The Cookie Puss Chronicles

Having grown up watching Boston UHF/cable superstations, I saw a hell of a lot of Carvel ads growing up. They were poorly made, and the "gargling hot asphalt" voice of the late Tom Carvel really wasn't made for advertising, but they piqued my curiosity all the same. Partially because, come on, cakes shaped like chocolate whales and aliens with a strange acceptance for being eaten are kind of cool, but mostly because there weren't any Carvel stores where I grew up in Maine. And by the time I moved to Rhode Island in my 20s, the one store located here in the Ocean State had closed and was left empty and boarded up for years.

Carvel cakes have remained available in the supermarkets here in RI, though, so I have been able to sample their product sporadically, and I have generally enjoyed it. Having grown up eating occasional Dairy Queen ice cream cakes, foodstuffs so dense and hard that I've seen them laugh off attempts to cut them with restaurant-grade electric knives, my expectations were pretty low, but the Carvel version has generally been pretty good, and admittedly gets extra points for being something you can actually get into with a spoon instead of a flamethrower. But the supermarket cakes were all generic round or rectangle affairs, and maybe the occasional football. The spokescakes like Fudgie the Whale and Cookie Puss eluded us. Until last month.

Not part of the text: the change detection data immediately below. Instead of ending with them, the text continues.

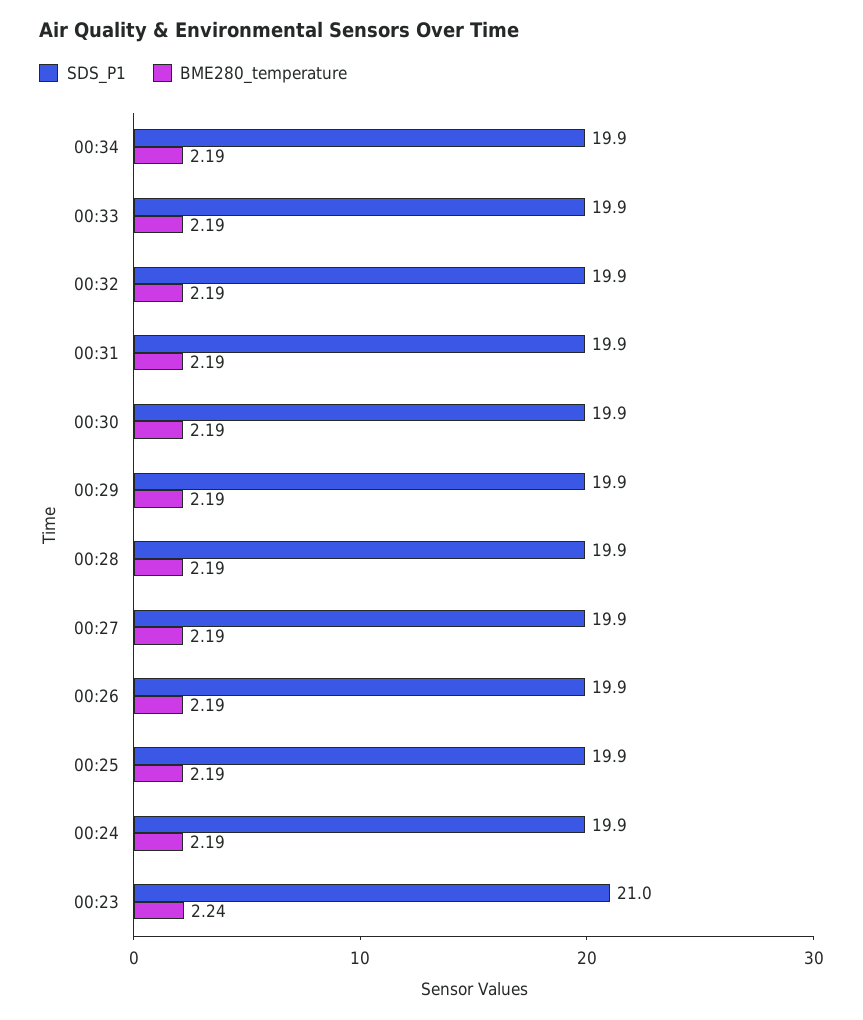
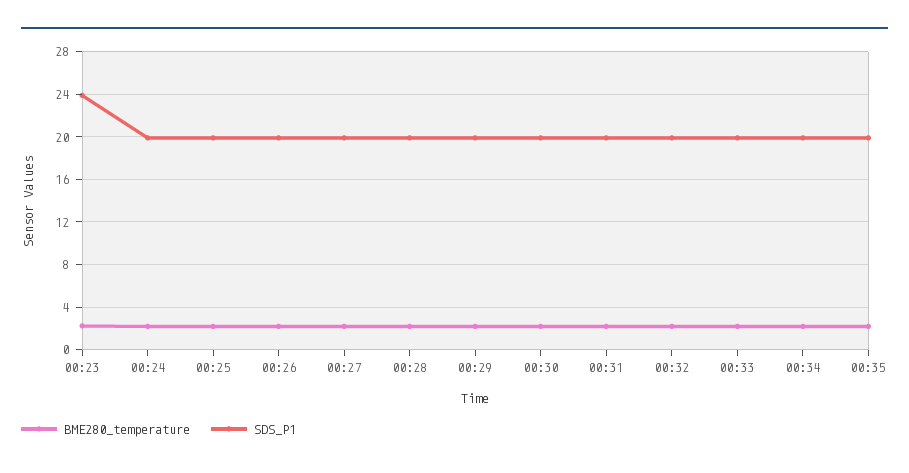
SDS_P1, 00:23: 21 -> 24
BME280_temperature, 00:35: none -> 2
SDS_P1, 00:35: none -> 20

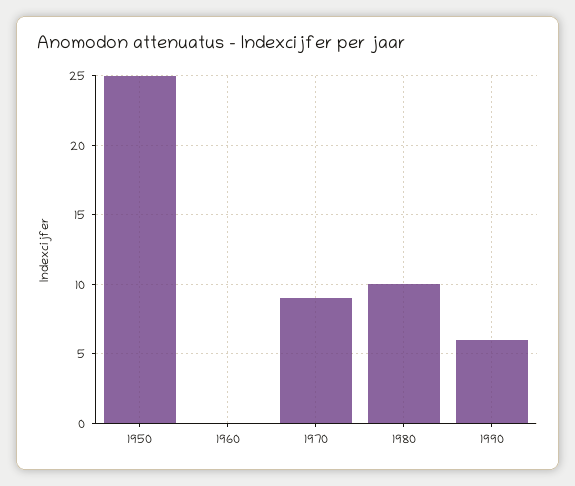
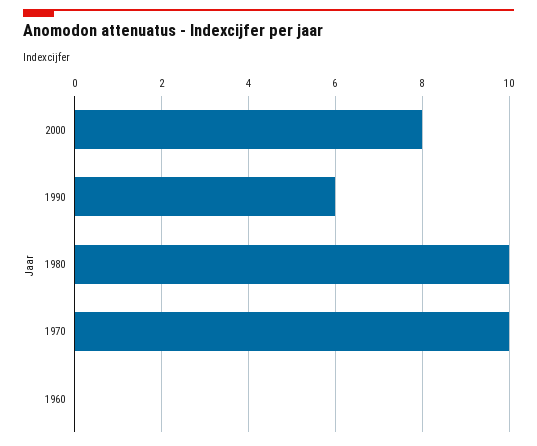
1950: 25 -> none
1970: 9 -> 10
2000: none -> 8

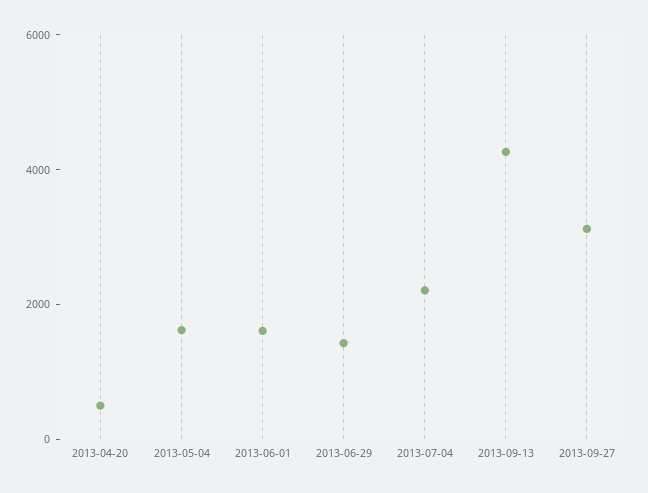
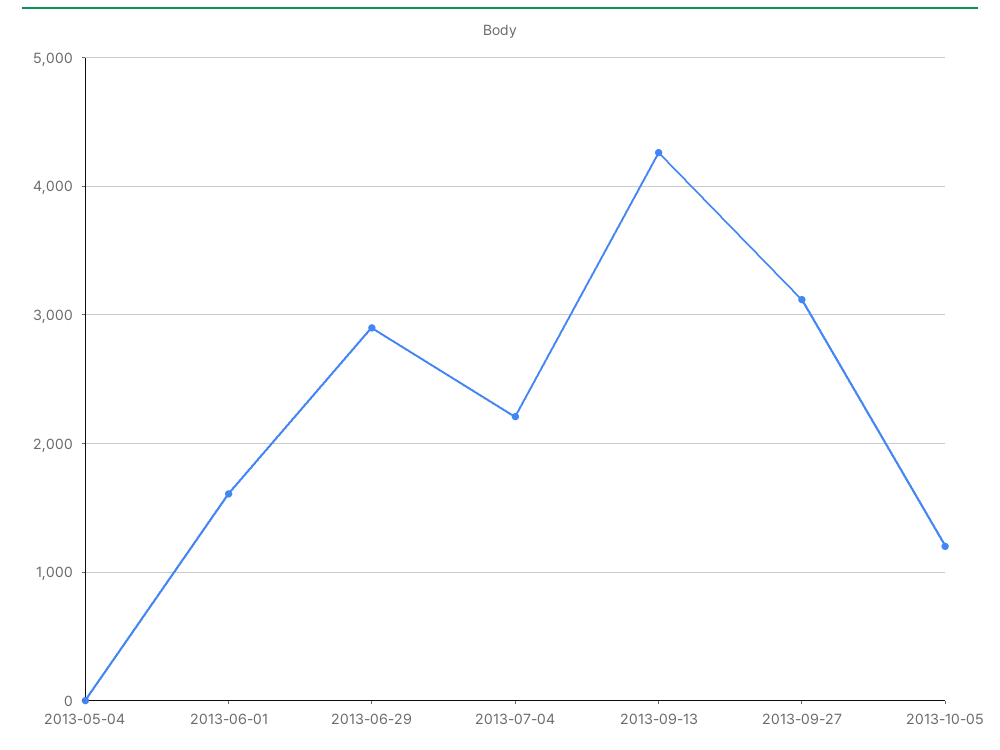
2013-04-20: 500 -> none
2013-05-04: 1500 -> 0
2013-06-29: 1500 -> 2900
2013-10-05: none -> 1200

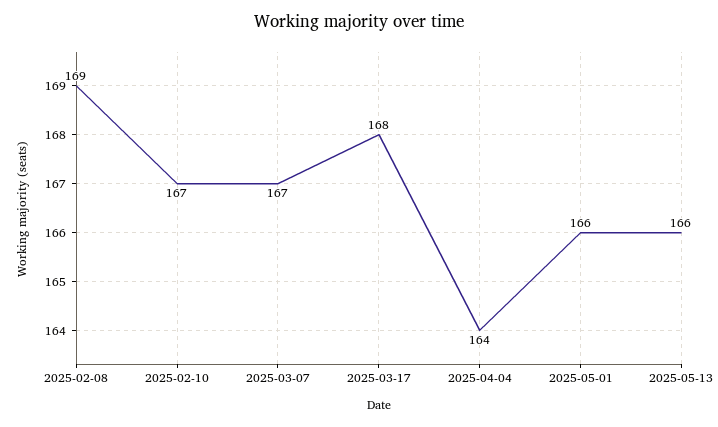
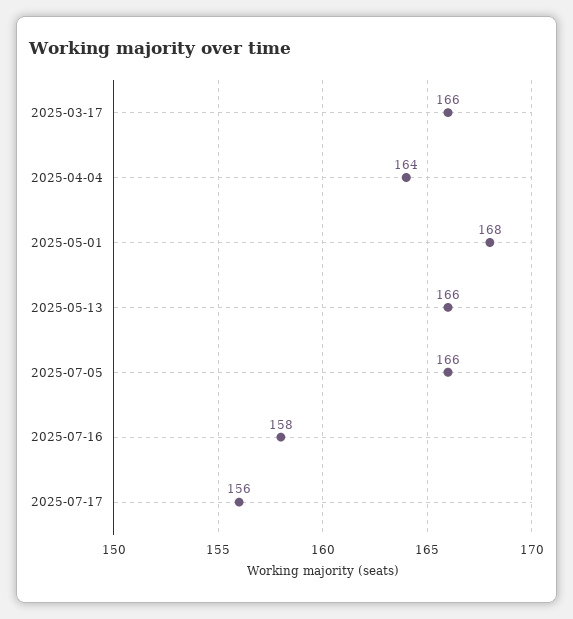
2025-02-08: 169 -> none
2025-02-10: 167 -> none
2025-03-07: 167 -> none
2025-03-17: 168 -> 166
2025-05-01: 166 -> 168
2025-07-05: none -> 166
2025-07-16: none -> 158
2025-07-17: none -> 156

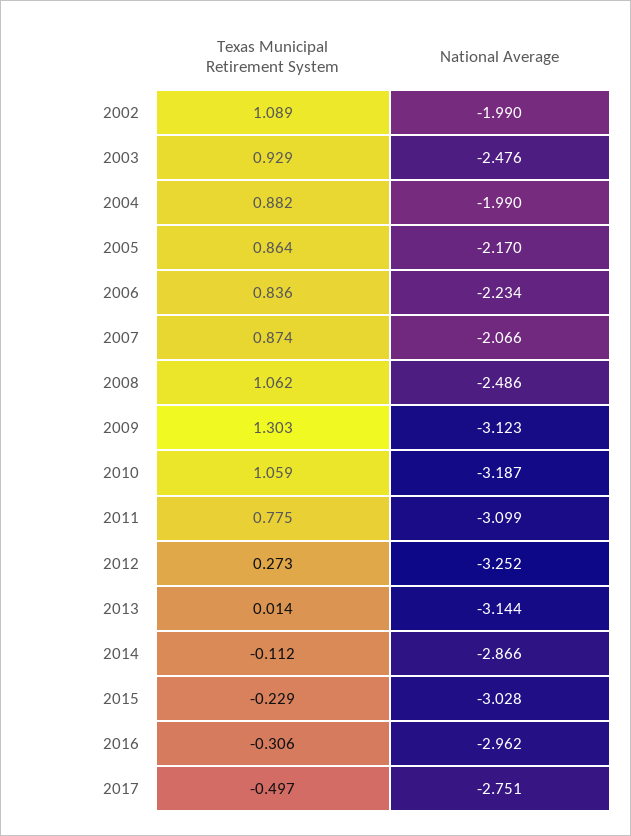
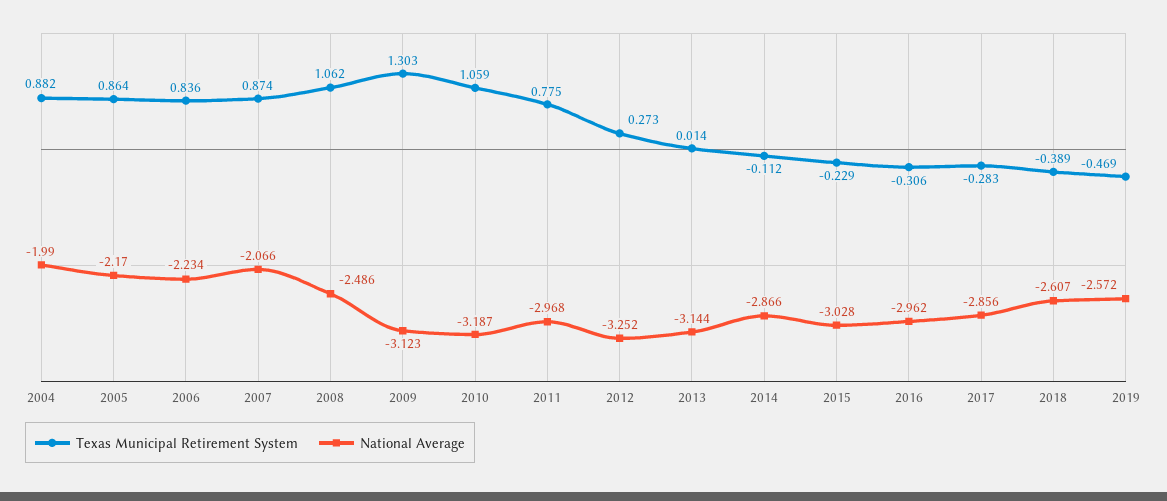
Texas Municipal Retirement System, 2002: 1.089 -> none
National Average, 2002: -1.99 -> none
Texas Municipal Retirement System, 2003: 0.929 -> none
National Average, 2003: -2.476 -> none
National Average, 2011: -3.099 -> -2.968
Texas Municipal Retirement System, 2017: -0.497 -> -0.283
National Average, 2017: -2.751 -> -2.856
Texas Municipal Retirement System, 2018: none -> -0.389
National Average, 2018: none -> -2.607
Texas Municipal Retirement System, 2019: none -> -0.469
National Average, 2019: none -> -2.572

Armed with vacation time, an un-daredevil take on the bucket list concept, and nothing better to do, Erin and I sought out a nearby Carvel store, and found one just over the border in Connecticut, on the way to Foxwoods, as it would happen, so I'm sure we've passed it before without ever realizing it, and sharing space with a Subway, which was unusual, but clearly an idea whose time has come. We didn't think to call ahead, which would have led to no small amount of swearing if they hadn't been open or didn't have the cakes, but our lack of planning didn't bite us in the ass (for once), and they were both open for business, had plenty of product to unload on us, and judging by the overall lack of people, maybe even a little grateful to have someone to sell something to (a mid-afternoon Monday in December in New England probably aren't the best time and place to sell ice cream, admittedly). There was some debate between the whale and the alien, but in the end, Cookie Puss won the right to come home and find its way into our hungry maws.

Aside from the minor setback of the nose being pistachio ice cream and not mint like we were hoping, I have to tell you this thing was fucking delicious, my friends. I had been wanting to sink my teeth into one of these for over 30 years, so my expectations were pretty high, but Mr. Puss here did not disappoint (nose excepted). The soft serve and little cookie crunchies in the interior were tasty enough, but bonus sugar cone and two ice cream sandwich eyes? Well played, Tom Carvel, you fantastic dairy-product-makin' bastard, you. The Beastie Boys were right to immortalize this creation in rhyme, or at least co-opt and misspell its name, anyway.

How often do things live up to your lifelong expectations? Pretty much never, people. Cookie Puss was so worth the drive. A tasty part of my own personal pop cultural heritage. Can't beat that.